Top of INPUT RECORDS

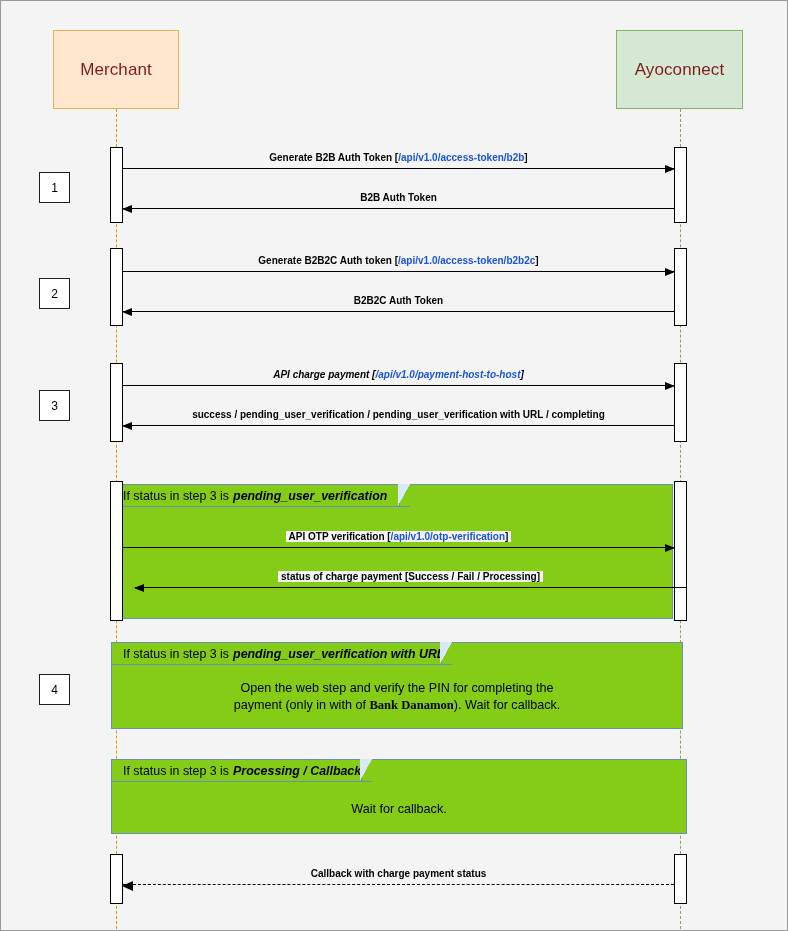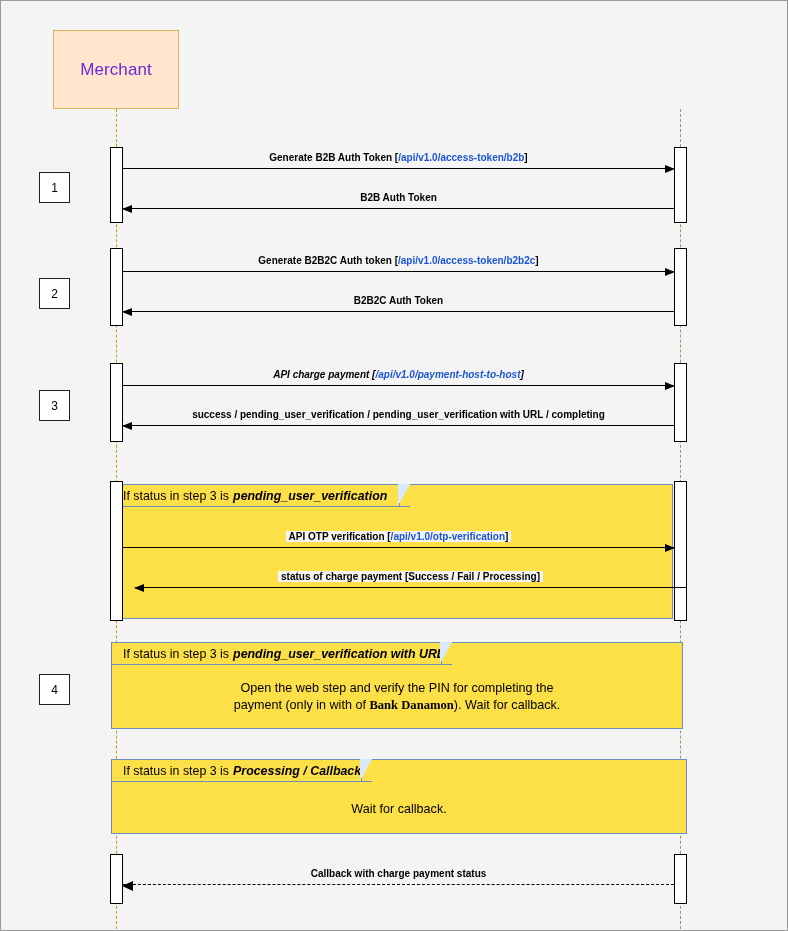--- a/index.html
+++ b/index.html
@@ -21,21 +21,21 @@
   }
 
   
   .participant {
     position: absolute;
     box-sizing: border-box;
     display: flex;
     align-items: center;
     justify-content: center;
     font-size: 17px;
-    color: #6d28d9;
+    color: #7f1d1d;
     letter-spacing: .1px;
   }
   .participant.merchant {
     left: 52px; top: 29px; width: 126px; height: 79px;
     background: #ffe6cc;
     border: 1px solid #d6b656;
   }
   .participant.ayoconnect {
     left: 615px; top: 29px; width: 127px; height: 79px;
     background: #d5e8d4;
@@ -129,21 +129,21 @@
     font-weight: bold;
   }
   .msg-label .lbl-bg {
     background: #f4f4f4;
     padding: 0 3px;
   }
 
   
   .fragment {
     position: absolute;
-    background: #fde047;
+    background: #84cc16;
     border: 1.3px solid #6c8ebf;
     box-sizing: border-box;
     z-index: 2;
   }
   .frag-tab {
     position: absolute;
     left: 0; top: 0;
     height: 22px;
     border-right: 1.3px solid #6c8ebf;
     border-bottom: 1.3px solid #6c8ebf;
@@ -190,20 +190,23 @@
 <body>
 
 <div id="canvas">
 
   <div class="lifeline" style="left:115px; top:108px; height:820px;"></div>
   <div class="lifeline green" style="left:679px; top:108px; height:820px;"></div>
 
   <div class="participant merchant">
     <span>Merchant</span>
   </div>
+  <div class="participant ayoconnect">
+    <span>Ayoconnect</span>
+  </div>
 
   <div class="fragment" style="left:110px; top:483px; width:562px; height:135px;">
     <div class="frag-tab" style="width:288px;">
       <span>If status in step 3 is</span>
       <span class="cond">pending_user_verification</span>
     </div>
   </div>
 
   <div class="fragment" style="left:110px; top:641px; width:572px; height:87px;">
     <div class="frag-tab" style="width:330px;">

Bottom of INPUT RECORDS

TASK STATEMENT:
Return the material above exactly; the images stay out.

TASK SOLUTION:
--- a/index.html
+++ b/index.html
@@ -21,21 +21,21 @@
   }
 
   
   .participant {
     position: absolute;
     box-sizing: border-box;
     display: flex;
     align-items: center;
     justify-content: center;
     font-size: 17px;
-    color: #6d28d9;
+    color: #7f1d1d;
     letter-spacing: .1px;
   }
   .participant.merchant {
     left: 52px; top: 29px; width: 126px; height: 79px;
     background: #ffe6cc;
     border: 1px solid #d6b656;
   }
   .participant.ayoconnect {
     left: 615px; top: 29px; width: 127px; height: 79px;
     background: #d5e8d4;
@@ -129,21 +129,21 @@
     font-weight: bold;
   }
   .msg-label .lbl-bg {
     background: #f4f4f4;
     padding: 0 3px;
   }
 
   
   .fragment {
     position: absolute;
-    background: #fde047;
+    background: #84cc16;
     border: 1.3px solid #6c8ebf;
     box-sizing: border-box;
     z-index: 2;
   }
   .frag-tab {
     position: absolute;
     left: 0; top: 0;
     height: 22px;
     border-right: 1.3px solid #6c8ebf;
     border-bottom: 1.3px solid #6c8ebf;
@@ -190,20 +190,23 @@
 <body>
 
 <div id="canvas">
 
   <div class="lifeline" style="left:115px; top:108px; height:820px;"></div>
   <div class="lifeline green" style="left:679px; top:108px; height:820px;"></div>
 
   <div class="participant merchant">
     <span>Merchant</span>
   </div>
+  <div class="participant ayoconnect">
+    <span>Ayoconnect</span>
+  </div>
 
   <div class="fragment" style="left:110px; top:483px; width:562px; height:135px;">
     <div class="frag-tab" style="width:288px;">
       <span>If status in step 3 is</span>
       <span class="cond">pending_user_verification</span>
     </div>
   </div>
 
   <div class="fragment" style="left:110px; top:641px; width:572px; height:87px;">
     <div class="frag-tab" style="width:330px;">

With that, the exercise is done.